Build Your Team
Your Team of Advisers Should Include: Accountant, Tax Adviser, Valuation Expert, Investment Banker/Broker and an Experienced M&A Lawyer
Gather Information about Your Company and Potential Buyers or Sellers
Sources: Trade Publications, Trade Shows, Industry Organizations, Networking, Internet (Websites; Filings; Analysis) and Talk to Your Team of Advisers
Sellers: What is your company worth? If you don't know, then Go Back to Step 2! How much do you need from a sale? Financial and Estate Planning are an essential part of this process. Are you ready to sell? Is you Company ready? Are you mentally and emotionally ready to let go? Buyers: What are your Acquisition Criteria? Target criteria and Deal criteria. Stick to your criteria! Do you have an Acquisition Integration Plan? It is critical to the success of any M&A deal.

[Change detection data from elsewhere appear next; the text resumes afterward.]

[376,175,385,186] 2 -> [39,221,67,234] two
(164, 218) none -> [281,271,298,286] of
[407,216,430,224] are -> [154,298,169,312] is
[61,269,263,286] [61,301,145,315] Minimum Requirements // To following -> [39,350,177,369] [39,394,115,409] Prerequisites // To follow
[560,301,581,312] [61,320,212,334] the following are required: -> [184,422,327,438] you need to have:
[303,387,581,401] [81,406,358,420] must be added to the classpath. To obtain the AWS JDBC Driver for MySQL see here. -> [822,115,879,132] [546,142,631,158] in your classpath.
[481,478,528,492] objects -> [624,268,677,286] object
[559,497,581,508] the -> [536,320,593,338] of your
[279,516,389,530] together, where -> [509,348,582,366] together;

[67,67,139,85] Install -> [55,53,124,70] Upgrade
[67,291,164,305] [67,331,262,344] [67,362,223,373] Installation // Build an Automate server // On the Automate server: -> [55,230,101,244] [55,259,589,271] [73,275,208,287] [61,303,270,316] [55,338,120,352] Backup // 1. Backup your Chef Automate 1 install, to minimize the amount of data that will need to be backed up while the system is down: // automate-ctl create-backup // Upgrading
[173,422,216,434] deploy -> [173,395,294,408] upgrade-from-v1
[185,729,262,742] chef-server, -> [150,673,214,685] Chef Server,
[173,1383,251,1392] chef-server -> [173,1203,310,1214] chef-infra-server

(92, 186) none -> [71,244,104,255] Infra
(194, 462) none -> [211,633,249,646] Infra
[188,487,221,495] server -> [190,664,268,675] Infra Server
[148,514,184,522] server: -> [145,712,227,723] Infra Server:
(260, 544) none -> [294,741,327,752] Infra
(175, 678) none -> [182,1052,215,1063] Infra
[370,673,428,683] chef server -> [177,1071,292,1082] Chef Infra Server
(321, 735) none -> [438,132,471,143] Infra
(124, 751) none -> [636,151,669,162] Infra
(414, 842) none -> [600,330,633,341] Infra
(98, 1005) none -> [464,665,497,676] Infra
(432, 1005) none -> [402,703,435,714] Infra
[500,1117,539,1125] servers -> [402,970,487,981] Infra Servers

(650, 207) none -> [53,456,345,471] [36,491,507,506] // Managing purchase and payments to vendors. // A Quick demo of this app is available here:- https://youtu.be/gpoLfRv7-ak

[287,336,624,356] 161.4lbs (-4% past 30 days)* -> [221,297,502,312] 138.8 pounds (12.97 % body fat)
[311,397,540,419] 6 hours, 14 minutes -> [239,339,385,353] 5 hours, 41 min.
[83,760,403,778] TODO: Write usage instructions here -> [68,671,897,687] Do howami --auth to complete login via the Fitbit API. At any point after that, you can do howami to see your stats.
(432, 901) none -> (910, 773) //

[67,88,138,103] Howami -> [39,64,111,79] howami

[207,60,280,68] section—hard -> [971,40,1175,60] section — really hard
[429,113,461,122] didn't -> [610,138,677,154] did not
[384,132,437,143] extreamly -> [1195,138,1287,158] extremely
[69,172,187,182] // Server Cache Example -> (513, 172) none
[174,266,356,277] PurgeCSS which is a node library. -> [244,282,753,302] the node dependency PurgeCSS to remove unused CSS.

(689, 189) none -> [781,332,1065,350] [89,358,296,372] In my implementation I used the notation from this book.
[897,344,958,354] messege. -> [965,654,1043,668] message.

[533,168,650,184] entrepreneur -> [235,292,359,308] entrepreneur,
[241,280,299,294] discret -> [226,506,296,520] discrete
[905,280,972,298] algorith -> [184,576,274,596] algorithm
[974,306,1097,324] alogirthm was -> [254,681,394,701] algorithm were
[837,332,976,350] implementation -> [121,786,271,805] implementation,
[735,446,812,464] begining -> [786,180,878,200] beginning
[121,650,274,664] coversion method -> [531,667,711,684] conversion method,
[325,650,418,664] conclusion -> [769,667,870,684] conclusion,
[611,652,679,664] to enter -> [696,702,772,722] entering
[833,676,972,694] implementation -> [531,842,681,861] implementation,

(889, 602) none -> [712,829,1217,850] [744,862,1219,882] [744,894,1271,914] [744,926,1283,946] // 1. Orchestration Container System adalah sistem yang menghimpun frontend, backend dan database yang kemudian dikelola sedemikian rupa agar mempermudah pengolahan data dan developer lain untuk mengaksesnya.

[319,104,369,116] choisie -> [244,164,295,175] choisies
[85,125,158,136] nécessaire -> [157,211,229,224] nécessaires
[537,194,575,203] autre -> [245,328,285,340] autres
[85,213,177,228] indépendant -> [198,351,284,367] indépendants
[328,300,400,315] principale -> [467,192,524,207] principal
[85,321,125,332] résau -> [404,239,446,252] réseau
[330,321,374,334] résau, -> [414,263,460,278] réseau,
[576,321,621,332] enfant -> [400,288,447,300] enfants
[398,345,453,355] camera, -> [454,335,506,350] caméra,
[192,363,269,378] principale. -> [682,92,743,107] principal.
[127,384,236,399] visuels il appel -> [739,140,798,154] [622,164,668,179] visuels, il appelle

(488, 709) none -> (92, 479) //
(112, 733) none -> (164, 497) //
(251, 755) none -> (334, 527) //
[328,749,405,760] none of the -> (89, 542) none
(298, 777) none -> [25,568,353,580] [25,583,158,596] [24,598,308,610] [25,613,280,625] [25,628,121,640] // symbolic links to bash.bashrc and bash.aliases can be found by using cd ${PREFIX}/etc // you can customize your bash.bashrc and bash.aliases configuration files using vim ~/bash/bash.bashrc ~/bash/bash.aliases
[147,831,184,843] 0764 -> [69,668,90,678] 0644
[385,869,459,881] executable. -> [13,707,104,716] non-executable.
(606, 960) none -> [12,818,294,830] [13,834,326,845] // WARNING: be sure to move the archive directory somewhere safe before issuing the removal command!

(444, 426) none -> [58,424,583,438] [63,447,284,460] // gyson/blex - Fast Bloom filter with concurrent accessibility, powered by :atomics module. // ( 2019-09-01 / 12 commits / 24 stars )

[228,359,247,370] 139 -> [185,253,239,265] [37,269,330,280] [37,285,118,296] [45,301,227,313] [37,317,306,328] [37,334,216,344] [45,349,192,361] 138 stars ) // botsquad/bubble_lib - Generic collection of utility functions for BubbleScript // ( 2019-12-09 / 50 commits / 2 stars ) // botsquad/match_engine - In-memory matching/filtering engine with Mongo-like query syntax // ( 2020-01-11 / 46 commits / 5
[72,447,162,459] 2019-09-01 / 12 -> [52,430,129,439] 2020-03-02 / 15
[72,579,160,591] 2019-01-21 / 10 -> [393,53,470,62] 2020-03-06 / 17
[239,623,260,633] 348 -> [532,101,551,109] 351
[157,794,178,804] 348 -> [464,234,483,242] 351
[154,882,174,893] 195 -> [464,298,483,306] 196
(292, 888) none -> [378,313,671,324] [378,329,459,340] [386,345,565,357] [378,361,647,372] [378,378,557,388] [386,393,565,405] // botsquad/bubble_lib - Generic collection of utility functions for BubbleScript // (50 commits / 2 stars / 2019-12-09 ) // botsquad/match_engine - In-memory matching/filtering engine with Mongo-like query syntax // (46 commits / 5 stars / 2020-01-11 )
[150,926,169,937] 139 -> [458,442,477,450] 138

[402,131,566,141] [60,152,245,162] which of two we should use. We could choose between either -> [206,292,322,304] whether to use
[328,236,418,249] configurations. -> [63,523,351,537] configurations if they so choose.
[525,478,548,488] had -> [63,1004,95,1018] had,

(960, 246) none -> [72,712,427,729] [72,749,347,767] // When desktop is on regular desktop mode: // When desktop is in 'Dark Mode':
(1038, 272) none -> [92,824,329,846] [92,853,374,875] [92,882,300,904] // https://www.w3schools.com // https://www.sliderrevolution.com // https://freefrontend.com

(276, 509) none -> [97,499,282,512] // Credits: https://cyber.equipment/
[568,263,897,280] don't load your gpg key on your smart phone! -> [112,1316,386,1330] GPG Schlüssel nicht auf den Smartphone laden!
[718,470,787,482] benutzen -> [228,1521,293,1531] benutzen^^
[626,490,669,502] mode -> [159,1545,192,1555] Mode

Sellers: Who Are the Potential Buyers? (Strategic and Private Equity Groups). Research their Plans -- How do You Fit into those Plans? Contact Potential Buyers (sales call) Get on their Target List Buyers: Who Are Your Potential Targets? Research Them; Screen Against Acquisition Criteria; Make Contact (sales call); then perform Due Diligence and Screen Again. Feedback loop.
Negotiate the Terms
Focal Point: Letter of Intent (“LOI”) -- Buyer’s Goals: Lock up the Deal; Cap the Purchase Price; Open the Door to Due Diligence; and Introduce "Other Concepts." Seller’s Goals: Identify Price and Terms; Control Due Diligence; Flush out "Other Concepts"; and Cap Post-Closing Exposure (Indemnification). Negotiating Tip: Seller’s Leverage Is Greatest at LOI, because The Buyer wants your company and wants to lock you up to eliminate competition for the deal. You are negotiating with Buyer’s Management, who is motivated to get deals done. After the LOI, the lawyers take over, and you know how they are!
Close the Deal
Buyers: Keep Selling! Due Diligence + Documentation = Corporate Root Canal. Set tight deadlines — push the ball to Force Seller Errors. After Due Diligence, Recheck: Target criteria and Deal criteria. Are Price/Term Concessions Needed? Discipline, not Sharp Dealing. Focus on Integration Plan. Sellers: The deal may never close, so Plan accordingly. Keep your “walk away” power. Keep talking to the Buyer -- Multiple Lines of Communication, but Unified Message. Mind Your Business! You cannot afford a hiccup; it Kills your price (or the deal). Remember, Strong Business = Strong Negotiating Position. Good Luck with Your Negotiations! © 2008 Rhys T. Wilson, Esq. All Rights Reserved.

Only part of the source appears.